Mr James Rwebikire, a Naads programme coordinator and farmer in Kayunga district, states that local cattle breeds have a slower growth rate. An indigenous cow takes at least three to four years before it conceives compared to a cross breed which takes between 16 to 18 months to conceive if well-fed and well managed. This means that a cattle farmer who keeps local breeds takes a much longer period before he or she gets returns from the cattle.

Mr Daniel Ssekamate, a resident of Ntooke village in Kayunga sub-county, Kayunga district, who owns a herd of 20 cows and seven bulls of the indigenous variety says that from the nine cows that he milks, he yields only 18 litres of milk a day.
After setting aside five litres for his family, he sells the rest—13 litres of milk. With each litre at Shs500, he earns a mere Shs 6,500 daily yet he spends about Shs100,000 on treating the animals and paying the herdsman.

He manages his herd on four acres of land on which he has constructed paddocks and also set up a kraal. “I get so little from these animals compared to the amount of money I spend on managing them. I can say that I am like a person keeping cattle for fun,” he reflects.

Ssekamate hopes to sell all the local animals and get at least two Friesian cows from which he hopes to get at least 10 litres of milk from each cow every day.

Another prominent cattle keeper, Mr Godfrey Niyemanya of Kawongo village in Galilaaya sub-county, who owned a herd of 150 animals laments that he lost 46 heads during the recent long drought. This is because his cattle could not get water to drink and pasture to graze as all the grass withered and water sources dried up.

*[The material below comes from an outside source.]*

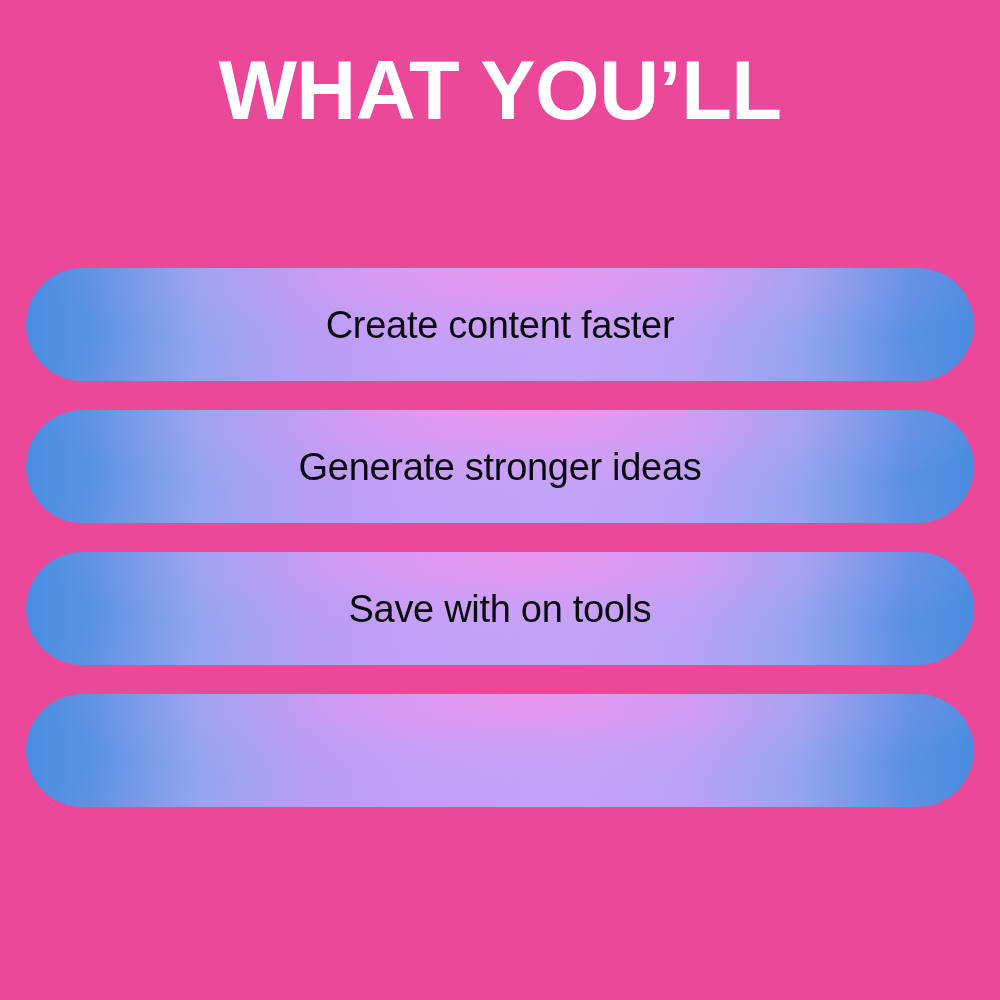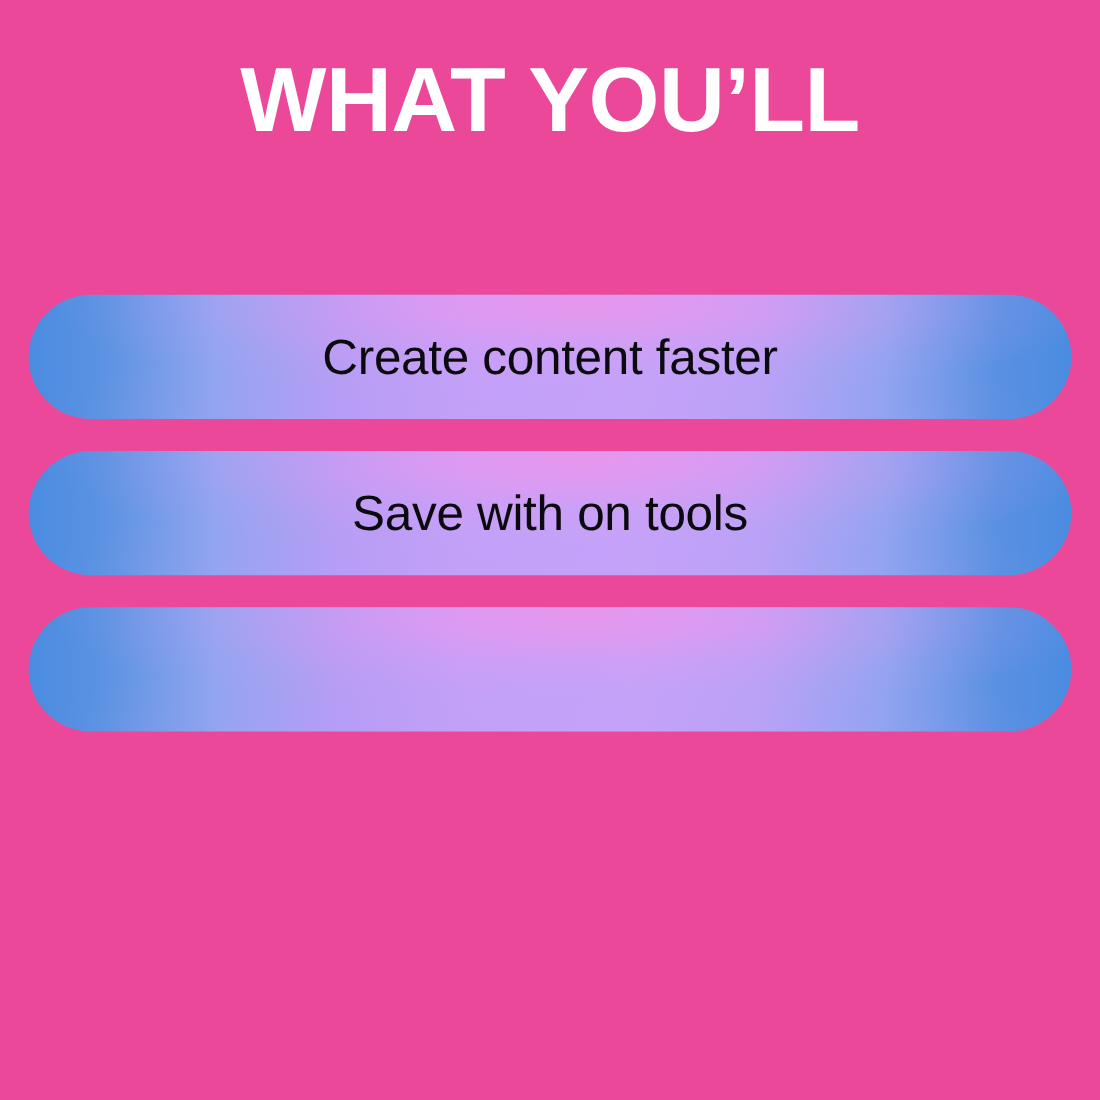"Create content faster" .pill-label { font-size: 45px -> 38px }
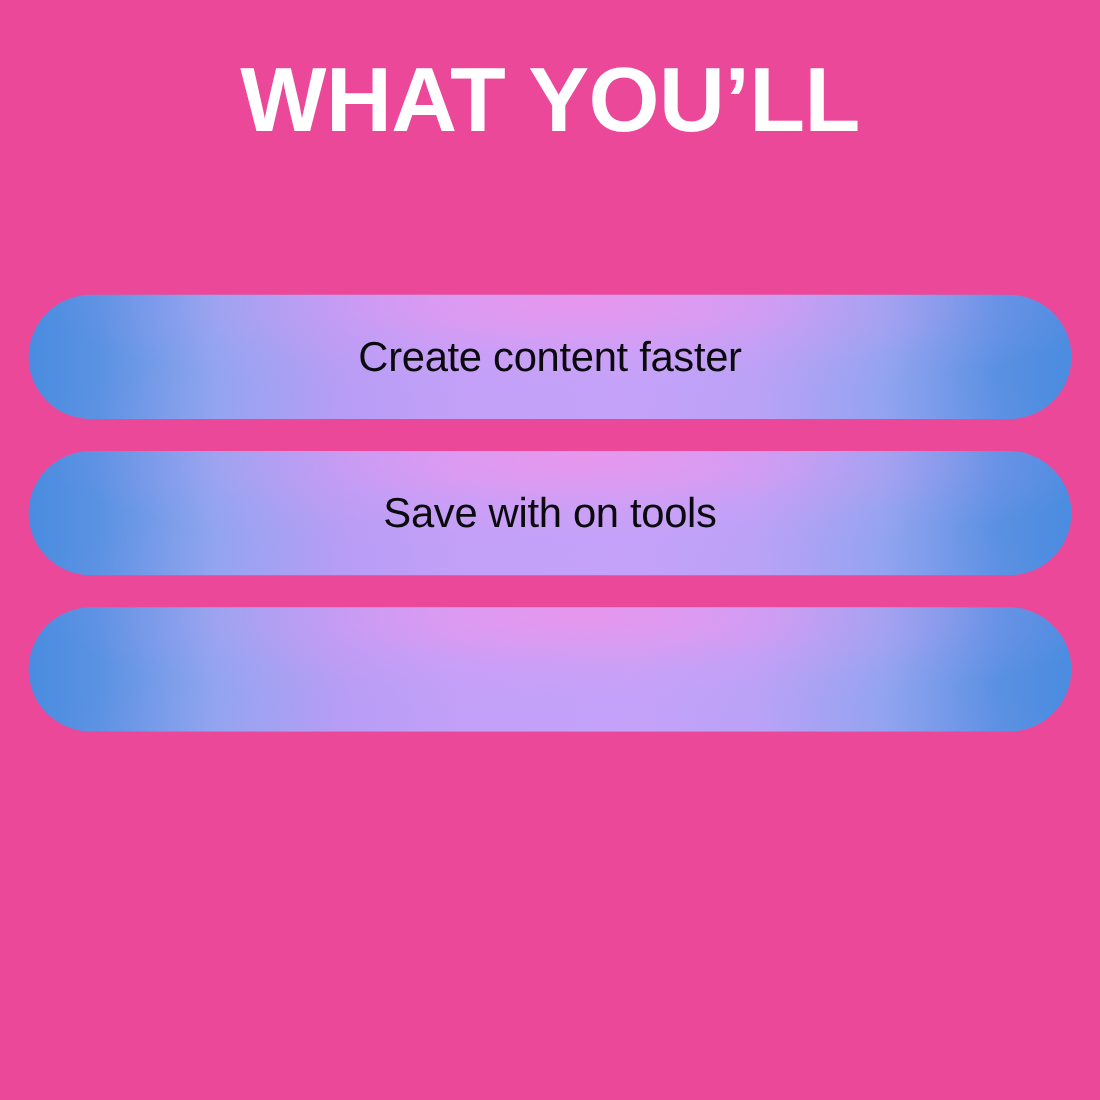"Generate stronger ideas" div.pill { html: none -> <div> <span></span> <span></span> <span>Generate stronger ideas</span> </div> }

He believes that if he had a smaller herd that he could manage effectively, he could probably not have lost such a big number during the disaster. “I hope to buy cross-breeds but my only fear is that these breeds need a lot of care and the cost to manage them is high compared to the local breeds,” Niyemanya says.

Mr Kebba advises farmers, with indigenous cattle, who want to improve on their productivity to cross them with improved breeds. This would increase their milk production and the size of the animals. This would in turn definitely increase their income.

They should carry out regular spraying or dipping of the cattle to kill ticks with Decatix and Taktic as this will ensure that the animals are not infected with East Coast Fever which reduces milk production. Planting trees in the farm is also important as this ensures that cattle have sheds from which they can rest when the temperatures are high.

Mr Kebba says that even though local breeds are relatively easy to manage than cross-breeds, a farmer who does cattle keeping as a business ought to keep cross-bred cattle.

He also recommends that a calf should be left to feed on colostrum (first milk) for the first seven days as this milk is very crucial for its proper growth. The good management of the calf from two hours after calving to the age of six months is also vital because it is during this period that the mammalian glands are formed.